Harmon had first associated himself with the Republican Party, but the Republicans' stance on Reconstruction led him to switch to the Democratic Party. President Grover Cleveland asked Harmon to serve as the United States Attorney General in 1895, a post that he held until 1897. As attorney general, Harmon was instrumental in pursuing important anti-trust suits against railroads. After 1897, Harmon temporarily retired from politics, but he was never far from the public eye.
Harmon reemerged on the political scene when he successfully ran for Ohio governor in 1908. Two years later, Harmon was reelected over Republican candidate Warren G. Harding. Harmon had campaigned on the promise that he would clean up the state government and make it more efficient. While Harmon was governor, the state passed several reforms, including a workman's compensation act, and instituted many changes that improved efficiency and reduced corruption in state government offices. The state also ratified the Sixteenth Amendment to the United States Constitution, which created the federal income tax, and the Seventeenth Amendment, which established direct election of senators. Although some of these issues were favored by Progressives, Harmon did not support all Progressive programs. He was not comfortable with some of the social reforms that many Progressives advocated.

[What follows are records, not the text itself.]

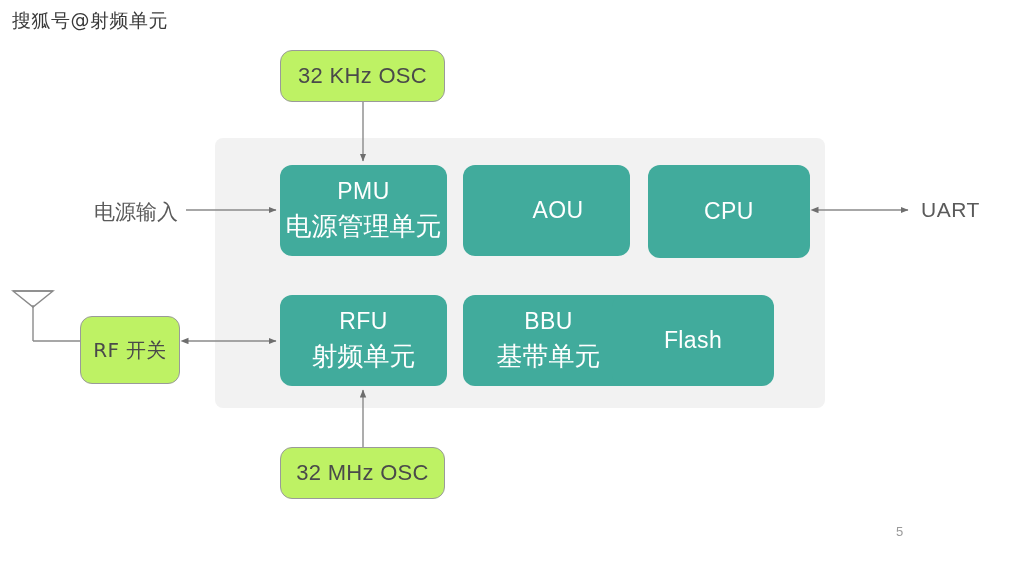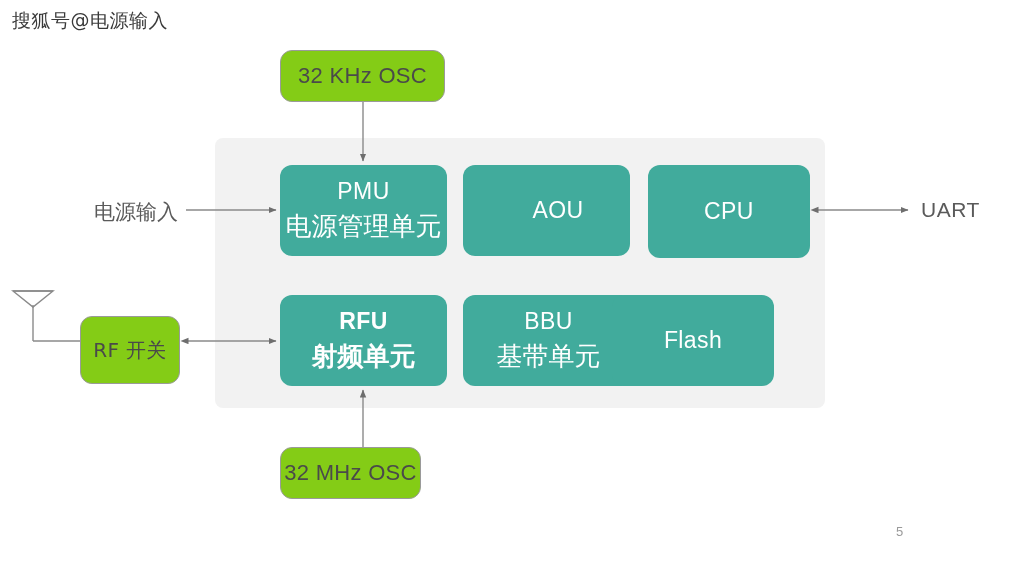"搜狐号@电源输入" div.watermark { text: @电源输入 -> @射频单元 }
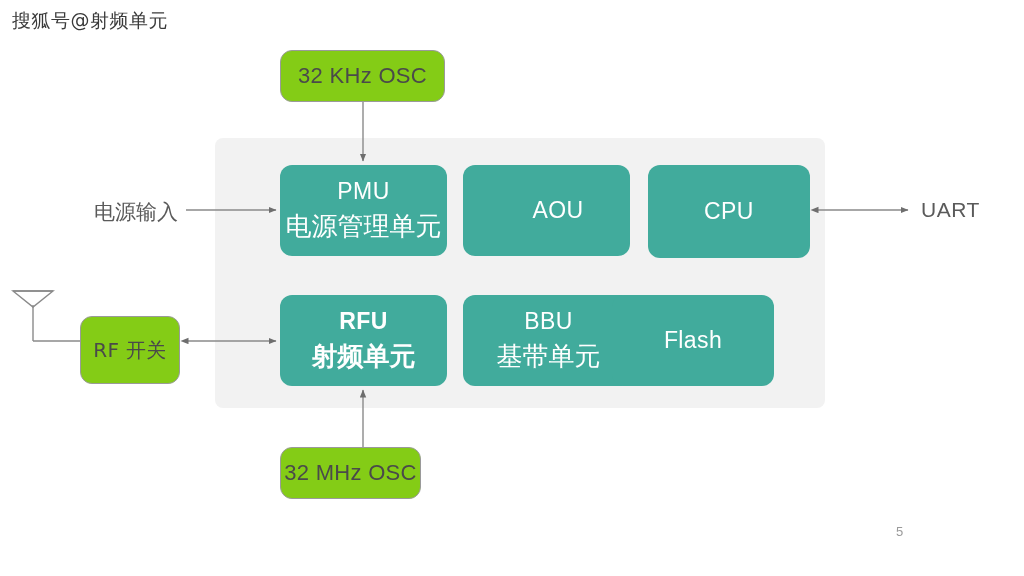"32 KHz OSC" .obox { background: #84cc16 -> #bef264 }
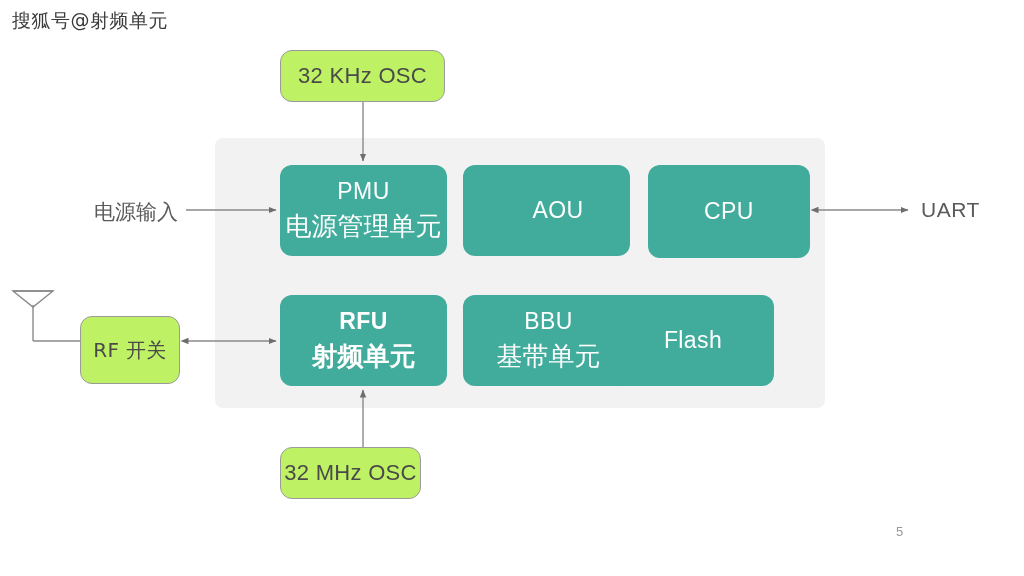"RFU" .block-rfu { font-weight: bold -> none }
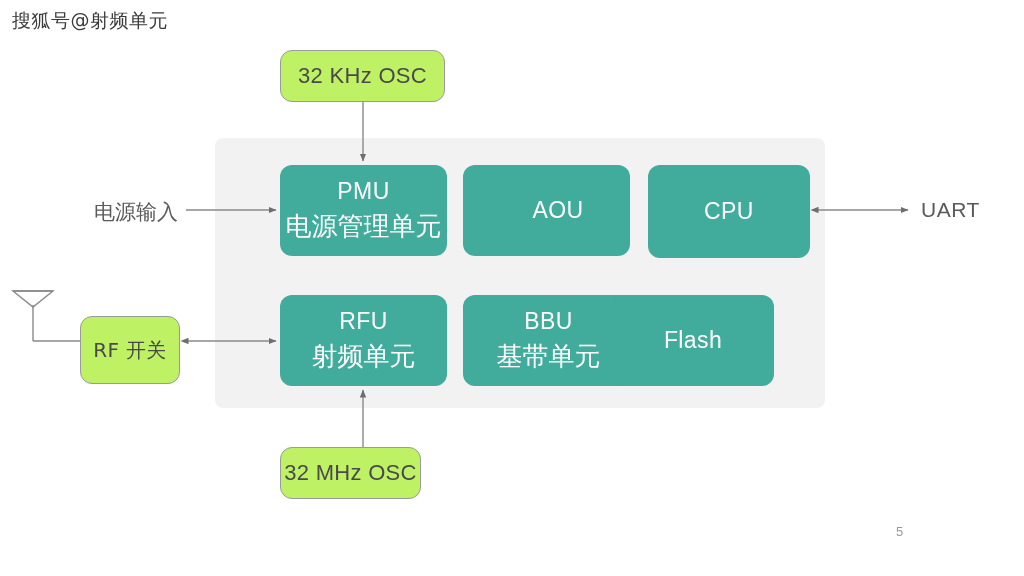"32 MHz OSC" .obox-mhz { width: 141px -> 165px }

In 1912, Harmon had ambitions to gain the Democratic Party's presidential nomination. His opposition to Progressive reforms such as initiative and referendum made him an unviable candidate. Instead, the Democrats chose Woodrow Wilson as their candidate. After completing his second term as governor, Harmon returned to Cincinnati to practice law. In addition, he taught courses at the Cincinnati Law School. Harmon died in Cincinnati on February 22, 1927.
References and Suggested Reading
- The Governors of Ohio. Columbus: The Ohio Historical Society, 1954
- Cayton, Andrew. Ohio: The History of a People. Columbus: The Ohio State University Press, 2002. - Available from Amazon.com
- Hofstadter, Richard. The Age of Reform: From Bryan to F.D.R. New York, NY: Vintage Books, 1960. - Available from Amazon.com
- Hofstadter, Richard. The Progressive Movement, 1900-1915. Englewood Cliffs, NJ: Prentice-Hall, 1963.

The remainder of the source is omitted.